Because you do not eat at all. Not because you cannot, but because you will not. And if you do, you might eat more than you can control. Not because you want to, but because you cannot stop once it is happening. You are inherently afraid of the elephant always lurking behind you. Why introduce it into the room now, at the dinner table, when everyone is enjoying their meals? Sometimes the elephant unexpectedly introduces itself, mostly because your frame has become thin enough for the elephant to extend itself. Or maybe, your frame has stayed the same, and the elephant has stayed alongside to accompany you.

Telling friends and family about a constant struggle with food is not an easy topic of discussion, but many people realize that a support system exists for their distressed relationship with eating; however, several other people are still left behind tumbling in the dust, stranded away from guidance or intervention. As a society, I think time has come for the elephant in the room to be identified.

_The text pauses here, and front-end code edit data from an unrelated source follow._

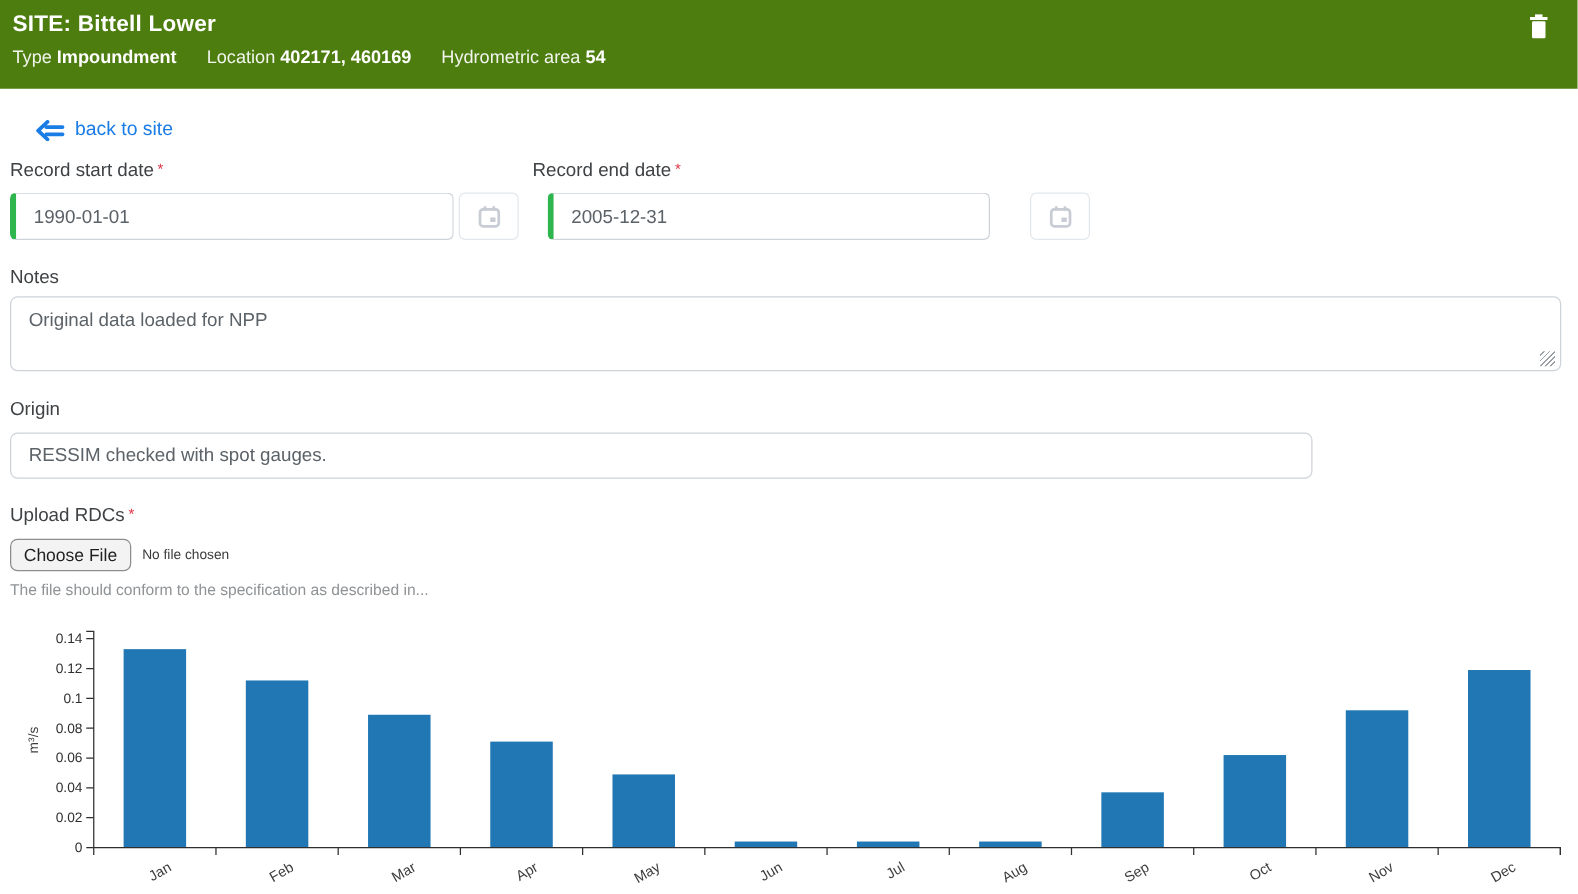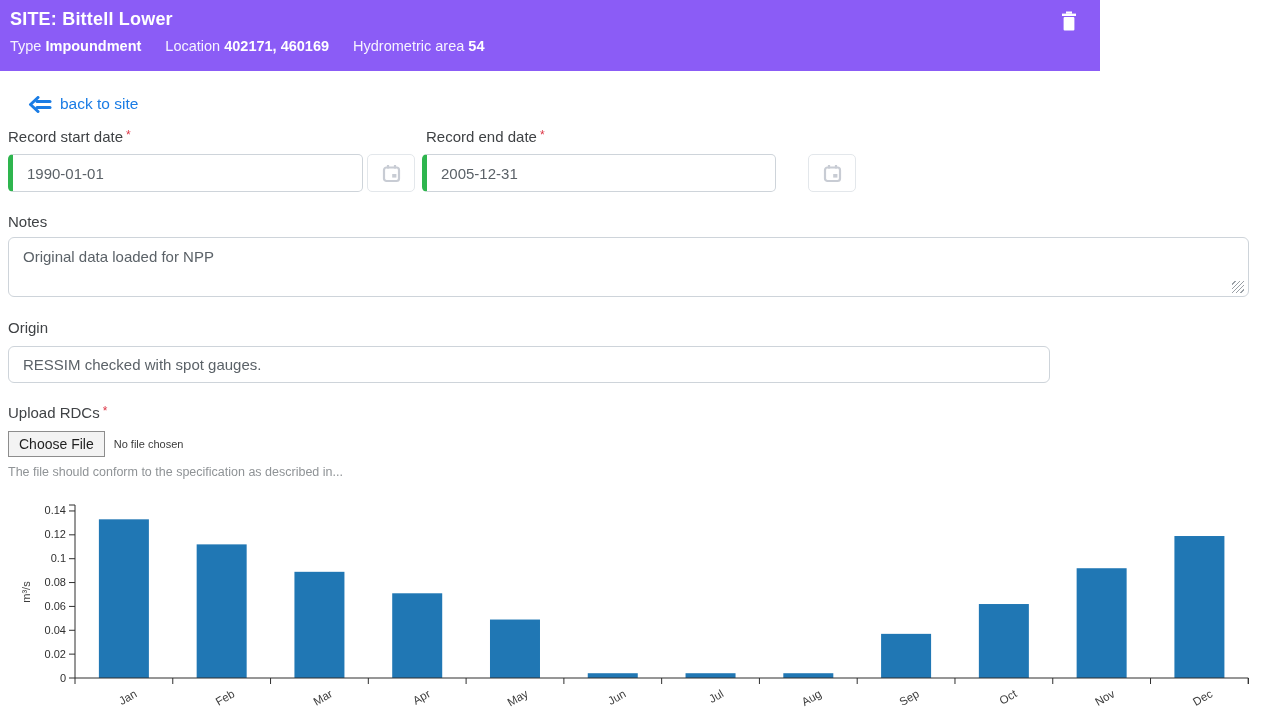--- a/index.html
+++ b/index.html
@@ -1,22 +1,22 @@
 <!DOCTYPE html>
 <html><head>
 <meta charset="utf-8">
 <style>
   * { margin:0; padding:0; box-sizing:border-box; }
   html,body { width:1262px; height:715px; background:#ffffff; overflow:hidden;
     font-family:"Liberation Sans", sans-serif; }
   .abs { position:absolute; }
 
   
-  .site-header { position:absolute; left:0; top:0; width:1100px; height:71px;
-    background:#8b5cf6; color:#fff; padding:9px 12px 0 10px; }
+  .site-header { position:absolute; left:0; top:0; width:1262px; height:71px;
+    background:#4d7c0f; color:#fff; padding:9px 12px 0 10px; }
   .site-title { font-size:18px; font-weight:bold; letter-spacing:0.2px; }
   .site-sub { margin-top:8px; font-size:14.5px; color:rgba(255,255,255,0.92); }
   .site-sub b { color:#ffffff; font-weight:bold; }
   .sub-group { margin-right:20px; }
   .trash-btn { position:absolute; right:22px; top:11px; width:18px; height:22px;
     background:none; border:none; cursor:pointer; padding:0; }
 
   
   .back-link { position:absolute; left:28px; top:95px; display:flex; align-items:center;
     gap:8px; color:#1a7ce5; font-size:15.5px; text-decoration:none; cursor:pointer; }
@@ -40,21 +40,21 @@
   .resize-handle { position:absolute; left:1232px; top:281px; width:12px; height:12px;
     background:repeating-linear-gradient(135deg, transparent 0 2px, #9aa0a6 2px 3px);
     pointer-events:none; }
   .origin-input { position:absolute; left:8px; top:346px; width:1042px; height:37px;
     border:1px solid #ced4da; border-radius:6px; padding:0 14px; font-size:15px;
     color:#5b6268; font-family:"Liberation Sans", sans-serif; }
 
   
   .file-row { position:absolute; left:8px; top:431px; display:flex; align-items:center; gap:9px; }
   .choose-file-btn { font-size:14px; color:#1f1f1f; background:#f3f3f3;
-    border:1px solid #8d8d8d; border-radius:0; padding:4px 10px; cursor:pointer;
+    border:1px solid #8d8d8d; border-radius:6px; padding:4px 10px; cursor:pointer;
     font-family:"Liberation Sans", sans-serif; }
   .file-status { font-size:11px; color:#3b3b3b; }
   .help-text { position:absolute; left:8px; top:465px; font-size:12.5px; color:#8f9396; }
 
   svg text { font-family:"Liberation Sans", sans-serif; }
 </style>
 </head>
 <body>
 
 <div class="site-header">
@@ -94,21 +94,21 @@
   <button class="cal-btn">
     <svg width="19" height="19" viewBox="0 0 19 19">
       <rect x="2" y="3.5" width="15" height="13.5" rx="2.5" fill="none" stroke="#c8ccd4" stroke-width="2.2"></rect>
       <line x1="6" y1="1" x2="6" y2="4.5" stroke="#c8ccd4" stroke-width="2.2"></line>
       <line x1="13" y1="1" x2="13" y2="4.5" stroke="#c8ccd4" stroke-width="2.2"></line>
       <rect x="10.2" y="10" width="4.2" height="3.6" fill="#c8ccd4"></rect>
     </svg>
   </button>
 </div>
 
-<div class="date-group" style="left:422px;gap:32px;">
+<div class="date-group" style="left:438px;gap:32px;">
   <input class="date-input" style="width: 354px;" value="2005-12-31">
   <button class="cal-btn">
     <svg width="19" height="19" viewBox="0 0 19 19">
       <rect x="2" y="3.5" width="15" height="13.5" rx="2.5" fill="none" stroke="#c8ccd4" stroke-width="2.2"></rect>
       <line x1="6" y1="1" x2="6" y2="4.5" stroke="#c8ccd4" stroke-width="2.2"></line>
       <line x1="13" y1="1" x2="13" y2="4.5" stroke="#c8ccd4" stroke-width="2.2"></line>
       <rect x="10.2" y="10" width="4.2" height="3.6" fill="#c8ccd4"></rect>
     </svg>
   </button>
 </div>

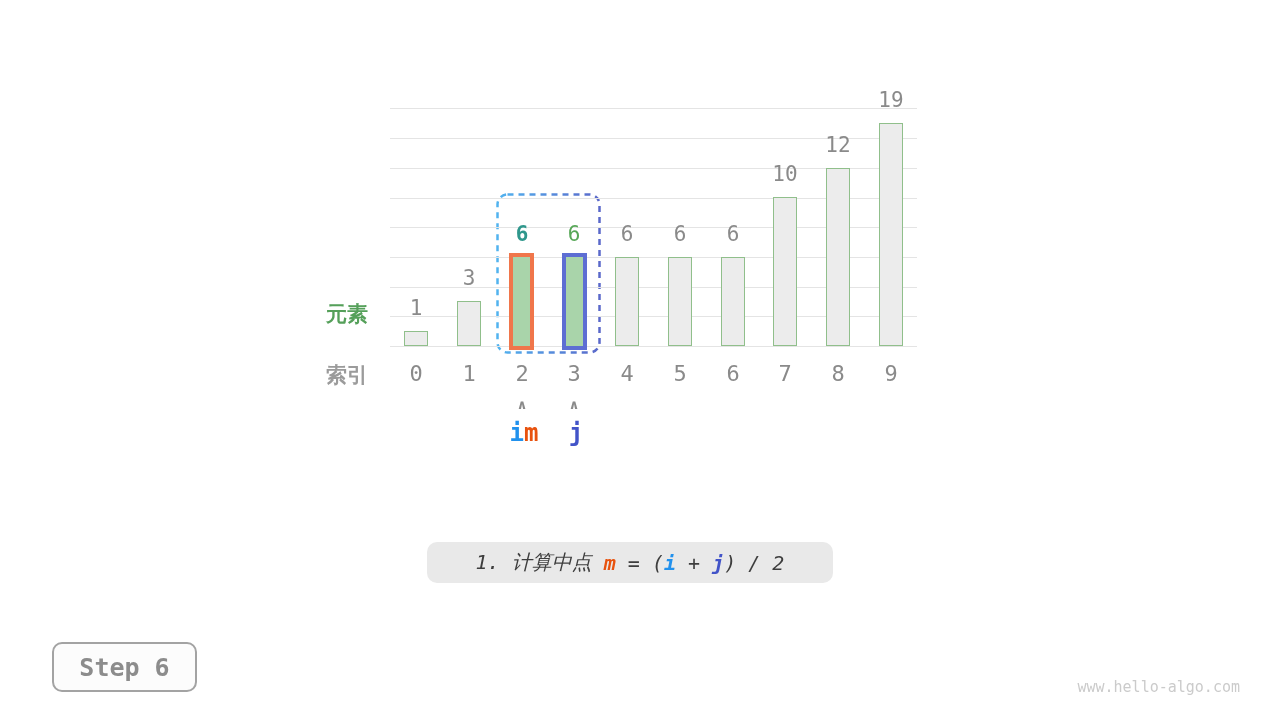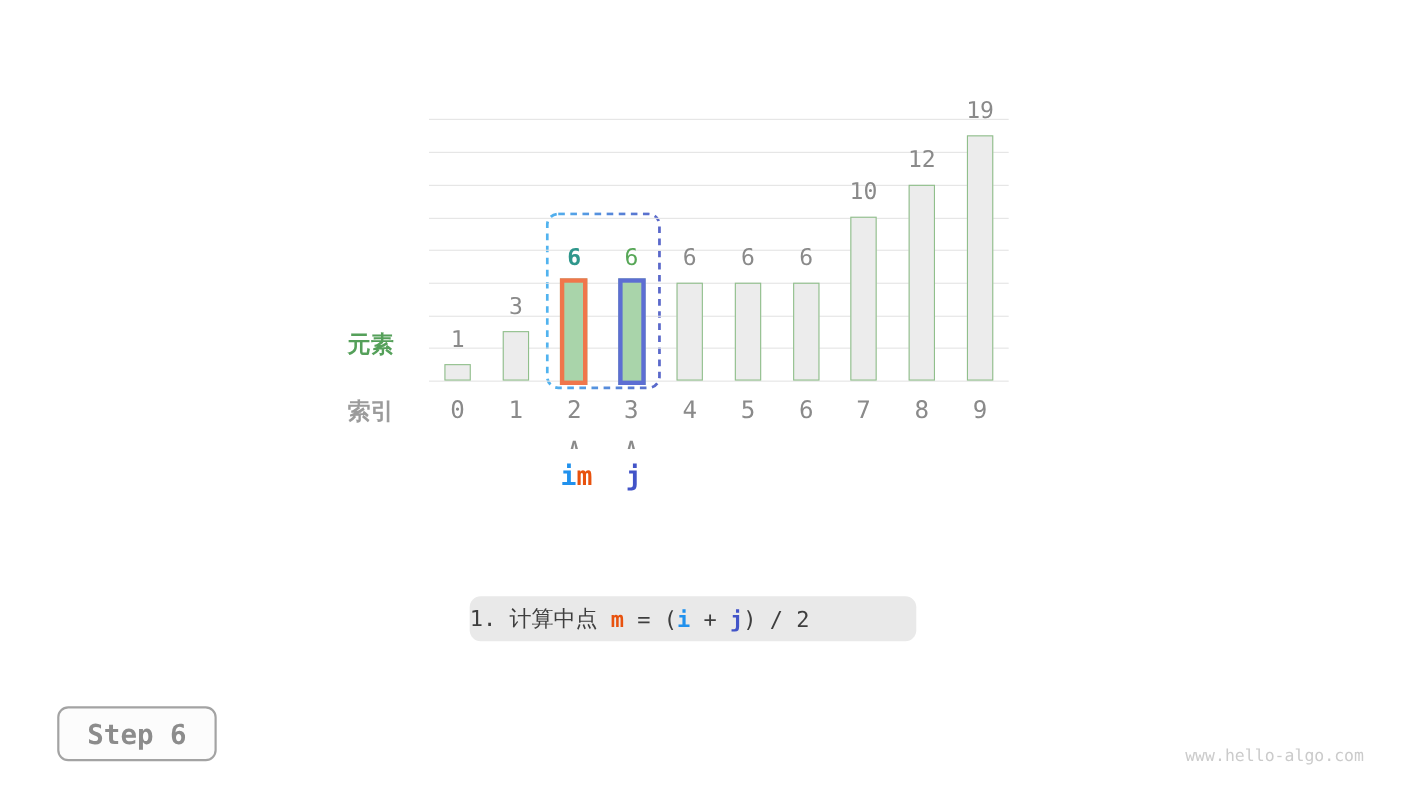--- a/index.html
+++ b/index.html
@@ -8,28 +8,28 @@
     background:var(--page-bg,#fff);
     font-family:"DejaVu Sans Mono","Liberation Mono",monospace;
   }
   .abs{position:absolute;}
   
   .gridline{position:absolute; height:1px; background:var(--grid,#e4e4e4); left:390px; width:527px;}
   .bar{position:absolute; box-sizing:border-box; background:var(--bar-fill,#ececec); border:1.5px solid var(--bar-border,#90bf8b);}
   .bar.hl{border-width:4px;}
   .val-label{position:absolute; width:80px; text-align:center; font-size:21px; line-height:1; color:var(--num-gray,#8a8a8a);}
   .idx-label{position:absolute; width:80px; text-align:center; font-size:22px; line-height:1; color:var(--num-gray,#8a8a8a);}
-  .axis-label{position:absolute; width:62px; text-align:left; font-family:"Liberation Sans","DejaVu Sans",sans-serif; font-weight:bold; font-size:21px; line-height:1;}
+  .axis-label{position:absolute; width:62px; text-align:center; font-family:"Liberation Sans","DejaVu Sans",sans-serif; font-weight:bold; font-size:21px; line-height:1;}
   .axis-label.elem{color:var(--elem-green,#55a05a);}
   .axis-label.idx{color:var(--idx-gray,#9b9b9b);}
   .caret{position:absolute; width:24px; text-align:center; font-size:13px; font-weight:bold; color:var(--num-gray,#8a8a8a); line-height:1; font-family:"DejaVu Sans",sans-serif;}
   .ptr{position:absolute; width:80px; text-align:center; font-size:24px; font-weight:bold; line-height:1;}
   
   .caption-title{position:absolute; left:438px; top:498px; font-family:"Liberation Sans","DejaVu Sans",sans-serif; font-weight:bold; font-size:21px; color:var(--title-gray,#8c8c8c);}
-  .formula-box{position:absolute; left:427px; top:542px; width:406px; height:41px; border-radius:10px; background:var(--formula-bg,#e9e9e9); display:flex; align-items:center; justify-content:flex-start; font-size:20px; color:var(--formula-text,#3e3e3e); white-space:pre;}
+  .formula-box{position:absolute; left:427px; top:542px; width:406px; height:41px; border-radius:10px; background:var(--formula-bg,#e9e9e9); display:flex; align-items:center; justify-content:center; font-size:20px; color:var(--formula-text,#3e3e3e); white-space:pre;font-style:italic;}
   .formula-box .tok{white-space:pre;}
   .formula-box .tok.b{font-weight:bold;}
   
   .step-badge{position:absolute; left:52px; top:642px; width:145px; height:50px; box-sizing:border-box; border:2px solid var(--step-border,#a3a3a3); border-radius:10px; background:var(--step-bg,#fcfcfc); display:flex; align-items:center; justify-content:center; font-size:25px; font-weight:bold; color:var(--step-gray,#8c8c8c);}
   
   .watermark{position:absolute; right:40px; top:678px; font-size:15px; color:var(--watermark,#cbcbcb);}
 </style>
 </head>
 <body>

Anorexia nervosa, bulimia nervosa, and binge eating disorder are the three elephants in the room that have been discussed and addressed extensively, but there exists a bigger elephant in the room than you might think. While all three are serious disorders, many others on the wide spectrum of eating disorders are not being given the attention they deserve. The media covers mainly anorexia, followed by bulimia and then binge eating disorder; however, according to the 2008-2012 Mental Health Surveillance Study conducted by the Center for Behavioral Health Statistics and Quality, anorexia is less common than bulimia and binge eating disorder in individuals aged 18 and over, occurring in less than 0.1% of the adult population.

An article published by Smink and Hoeken (2012) in the peer-reviewed medical journal known as Current Psychiatric Reports revealed that when younger women aged 15-19 years are included in the data and statistical analysis, the “lifetime prevalence of anorexia increases to 0.9 percent of women in the population…” and “…0.3 percent of men exhibit the disorder at some point in their lives.” Smink and Hoeken (2012) also suggested that the prevalence rates of anorexia, bulimia, and binge eating disorder are 1.2%, 1.6%, and 5.7%, respectively, in the population aged 15 and older.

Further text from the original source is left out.